AVAILABLE DATA:
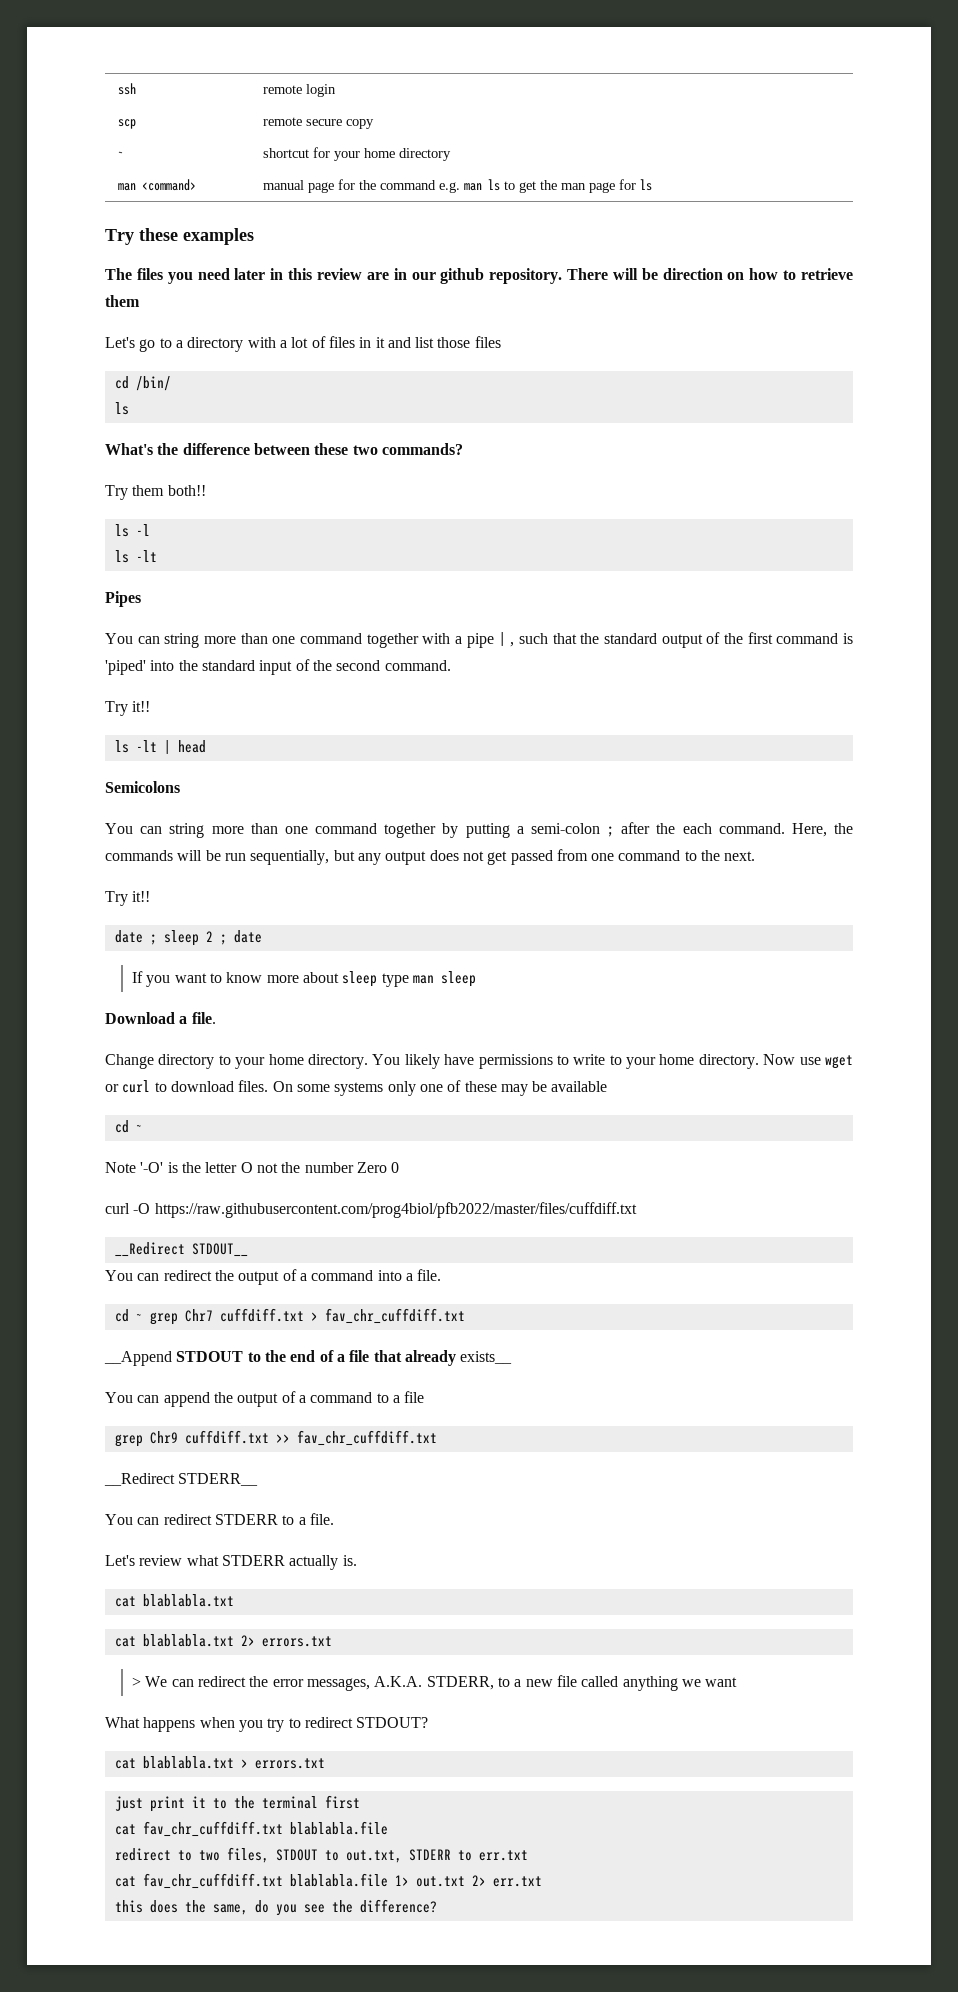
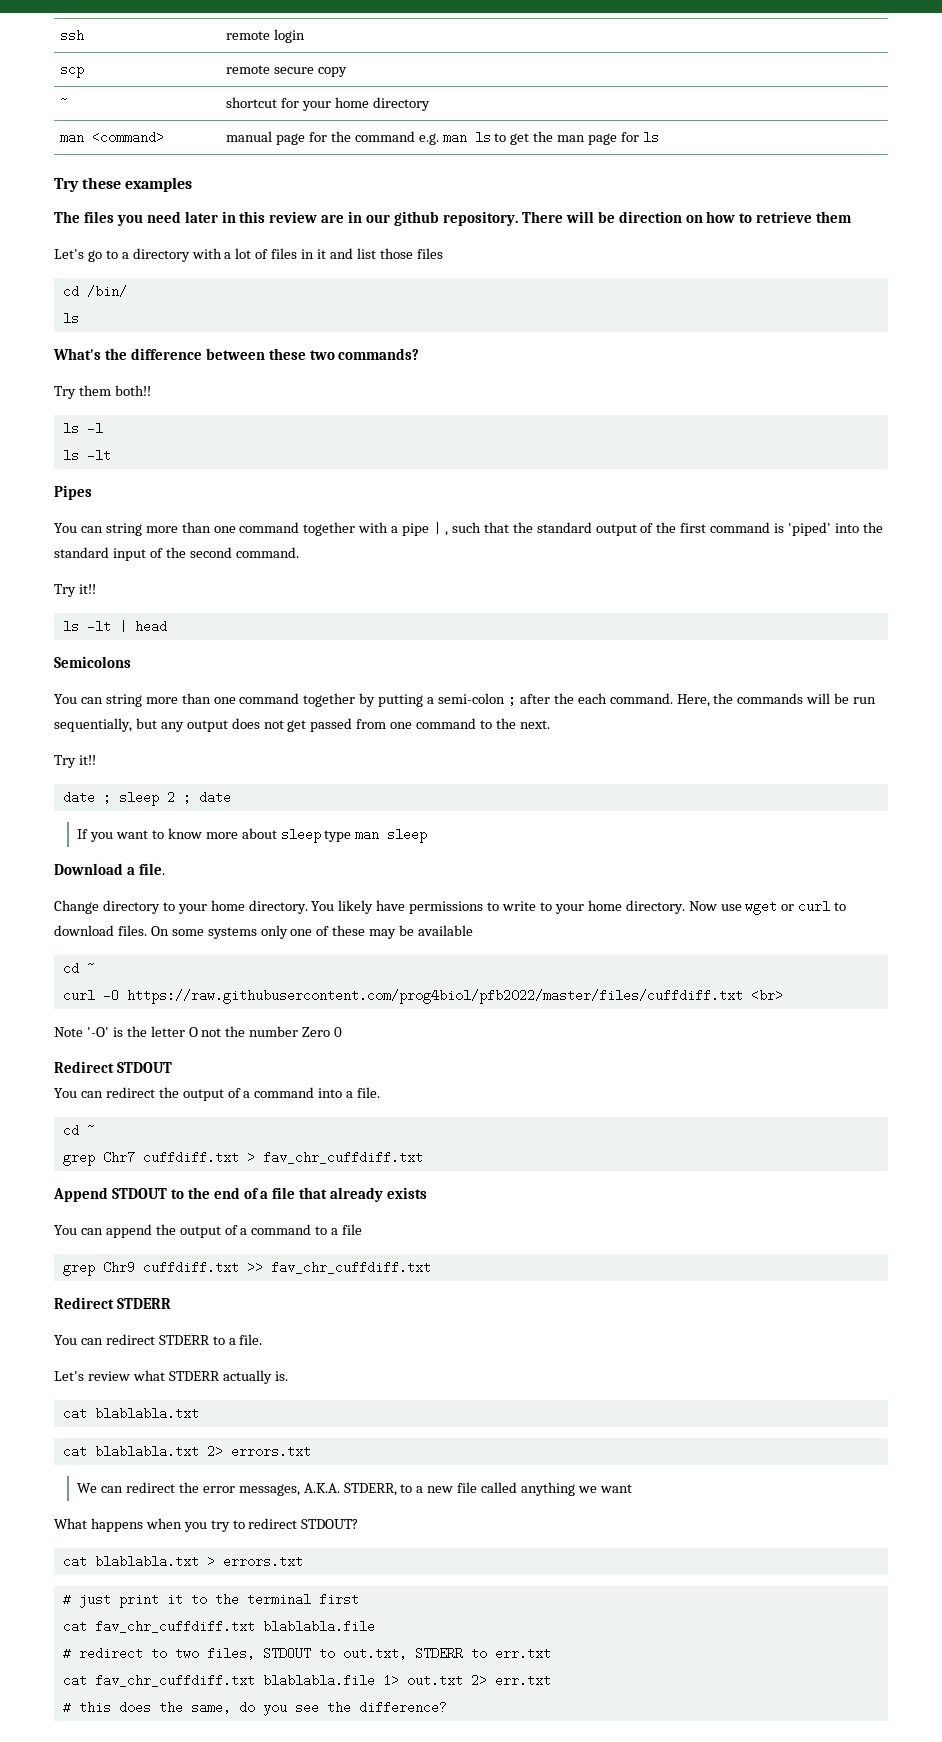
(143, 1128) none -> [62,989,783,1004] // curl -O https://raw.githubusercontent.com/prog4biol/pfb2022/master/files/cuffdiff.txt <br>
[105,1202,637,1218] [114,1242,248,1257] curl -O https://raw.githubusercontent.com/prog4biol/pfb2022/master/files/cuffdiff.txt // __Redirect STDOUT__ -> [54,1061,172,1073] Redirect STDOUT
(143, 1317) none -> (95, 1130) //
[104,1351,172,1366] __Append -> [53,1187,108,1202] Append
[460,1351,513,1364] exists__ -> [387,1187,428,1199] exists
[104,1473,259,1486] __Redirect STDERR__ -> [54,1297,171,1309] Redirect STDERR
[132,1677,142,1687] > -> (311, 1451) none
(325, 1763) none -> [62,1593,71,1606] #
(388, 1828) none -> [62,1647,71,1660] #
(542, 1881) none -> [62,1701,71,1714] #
* * *
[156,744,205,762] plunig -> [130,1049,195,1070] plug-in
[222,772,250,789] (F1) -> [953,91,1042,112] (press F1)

THE PROBLEM:
In the entries above, find the line with "(388, 1828) none -> [62,1647,71,1660] #" and the line with "(542, 1881) none -> [62,1701,71,1714] #", then set down exactly those two and every line between them, nothing else.

SOLUTION TO THIS EXERCISE:
(388, 1828) none -> [62,1647,71,1660] #
(542, 1881) none -> [62,1701,71,1714] #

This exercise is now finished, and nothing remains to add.